▶ [Work instructions]: In the records that follow, find each line with the word "code" and copy it.

[Web document revisions]
● ● ● ●

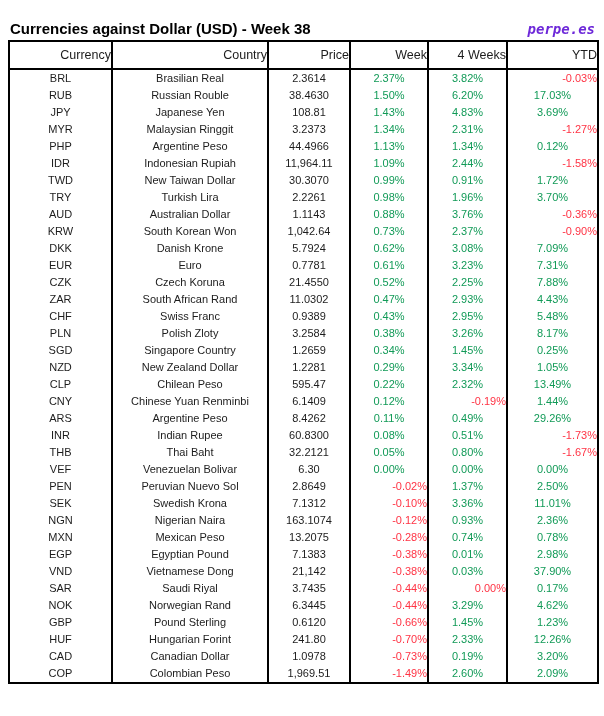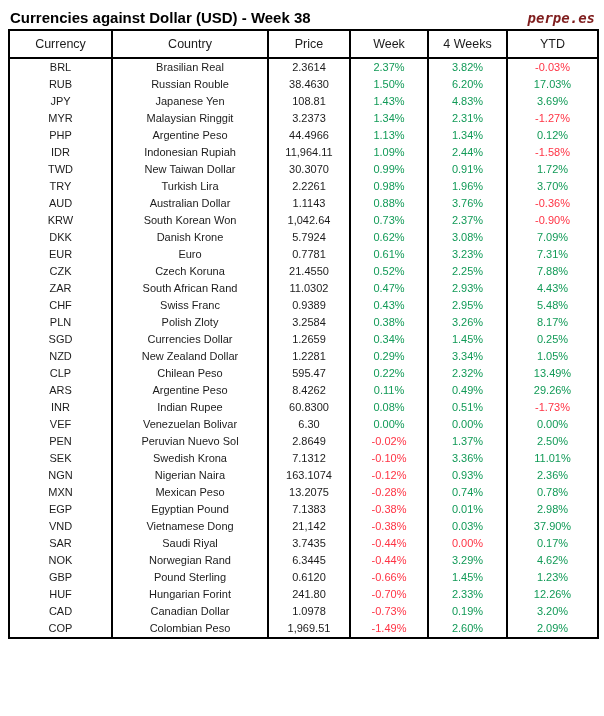--- a/index.html
+++ b/index.html
@@ -8,35 +8,35 @@
     width: 604px;
     height: 716px;
     background: #ffffff;
     font-family: "Liberation Sans", sans-serif;
     overflow: hidden;
   }
   .topbar {
     display: flex;
     justify-content: space-between;
     align-items: flex-end;
-    padding: 6px 9px 3px 10px;
+    padding: 17px 9px 3px 10px;
     height: 20px;
   }
   .title {
     font-size: 15px;
     font-weight: bold;
     color: #000000;
     white-space: nowrap;
   }
   .brand {
     font-family: "DejaVu Sans Mono", monospace;
     font-style: italic;
     font-weight: bold;
     font-size: 14px;
-    color: #7f1d1d;
+    color: #6d28d9;
     white-space: nowrap;
   }
   table.fx {
     border-collapse: collapse;
     table-layout: fixed;
     margin-left: 8px;
     width: 589px;
     border: 2px solid #000000;
   }
   table.fx th, table.fx td {
@@ -47,29 +47,30 @@
     padding: 0;
     overflow: hidden;
     white-space: nowrap;
   }
   table.fx thead th {
     border-bottom: 2px solid #000000;
     height: 26px;
     font-weight: normal;
     font-size: 12.5px;
     color: #1c1c1c;
+    text-align: right;
   }
   table.fx tbody td {
     height: 17px;
     line-height: 17px;
     font-size: 11px;
     color: #1c1c1c;
   }
   table.fx tbody td.pos { color: var(--pos-color, #119a57); }
-  table.fx tbody td.neg { color: var(--neg-color, #ff3344); }
+  table.fx tbody td.neg { color: var(--neg-color, #ff3344); text-align: right; }
 </style>
 </head>
 <body>
 
 <div class="page">
   <div class="topbar">
     <div class="title">Currencies against Dollar (USD) - Week 38</div>
     <div class="brand">perpe.es</div>
   </div>
 
@@ -232,21 +233,21 @@
     <td class="code">PLN</td>
     <td class="country">Polish Zloty</td>
     <td class="price">3.2584</td>
     <td class="pct pos">0.38%</td>
     <td class="pct pos">3.26%</td>
     <td class="pct pos">8.17%</td>
   </tr>
 
   <tr>
     <td class="code">SGD</td>
-    <td class="country">Currencies Dollar</td>
+    <td class="country">Singapore Country</td>
     <td class="price">1.2659</td>
     <td class="pct pos">0.34%</td>
     <td class="pct pos">1.45%</td>
     <td class="pct pos">0.25%</td>
   </tr>
 
 
   <tr>
     <td class="code">NZD</td>
     <td class="country">New Zealand Dollar</td>
@@ -258,39 +259,55 @@
 
   <tr>
     <td class="code">CLP</td>
     <td class="country">Chilean Peso</td>
     <td class="price">595.47</td>
     <td class="pct pos">0.22%</td>
     <td class="pct pos">2.32%</td>
     <td class="pct pos">13.49%</td>
   </tr>
 
+  <tr>
+    <td class="code">CNY</td>
+    <td class="country">Chinese Yuan Renminbi</td>
+    <td class="price">6.1409</td>
+    <td class="pct pos">0.12%</td>
+    <td class="pct neg">-0.19%</td>
+    <td class="pct pos">1.44%</td>
+  </tr>
 
   <tr>
     <td class="code">ARS</td>
     <td class="country">Argentine Peso</td>
     <td class="price">8.4262</td>
     <td class="pct pos">0.11%</td>
     <td class="pct pos">0.49%</td>
     <td class="pct pos">29.26%</td>
   </tr>
 
   <tr>
     <td class="code">INR</td>
     <td class="country">Indian Rupee</td>
     <td class="price">60.8300</td>
     <td class="pct pos">0.08%</td>
     <td class="pct pos">0.51%</td>
     <td class="pct neg">-1.73%</td>
   </tr>
 
+  <tr>
+    <td class="code">THB</td>
+    <td class="country">Thai Baht</td>
+    <td class="price">32.2121</td>
+    <td class="pct pos">0.05%</td>
+    <td class="pct pos">0.80%</td>
+    <td class="pct neg">-1.67%</td>
+  </tr>
 
 
   <tr>
     <td class="code">VEF</td>
     <td class="country">Venezuelan Bolivar</td>
     <td class="price">6.30</td>
     <td class="pct pos">0.00%</td>
     <td class="pct pos">0.00%</td>
     <td class="pct pos">0.00%</td>
   </tr>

● ● ● ●

▶ [Solved exercise]:
     <td class="code">PLN</td>
     <td class="code">SGD</td>
     <td class="code">NZD</td>
     <td class="code">CLP</td>
+    <td class="code">CNY</td>
     <td class="code">ARS</td>
     <td class="code">INR</td>
+    <td class="code">THB</td>
     <td class="code">VEF</td>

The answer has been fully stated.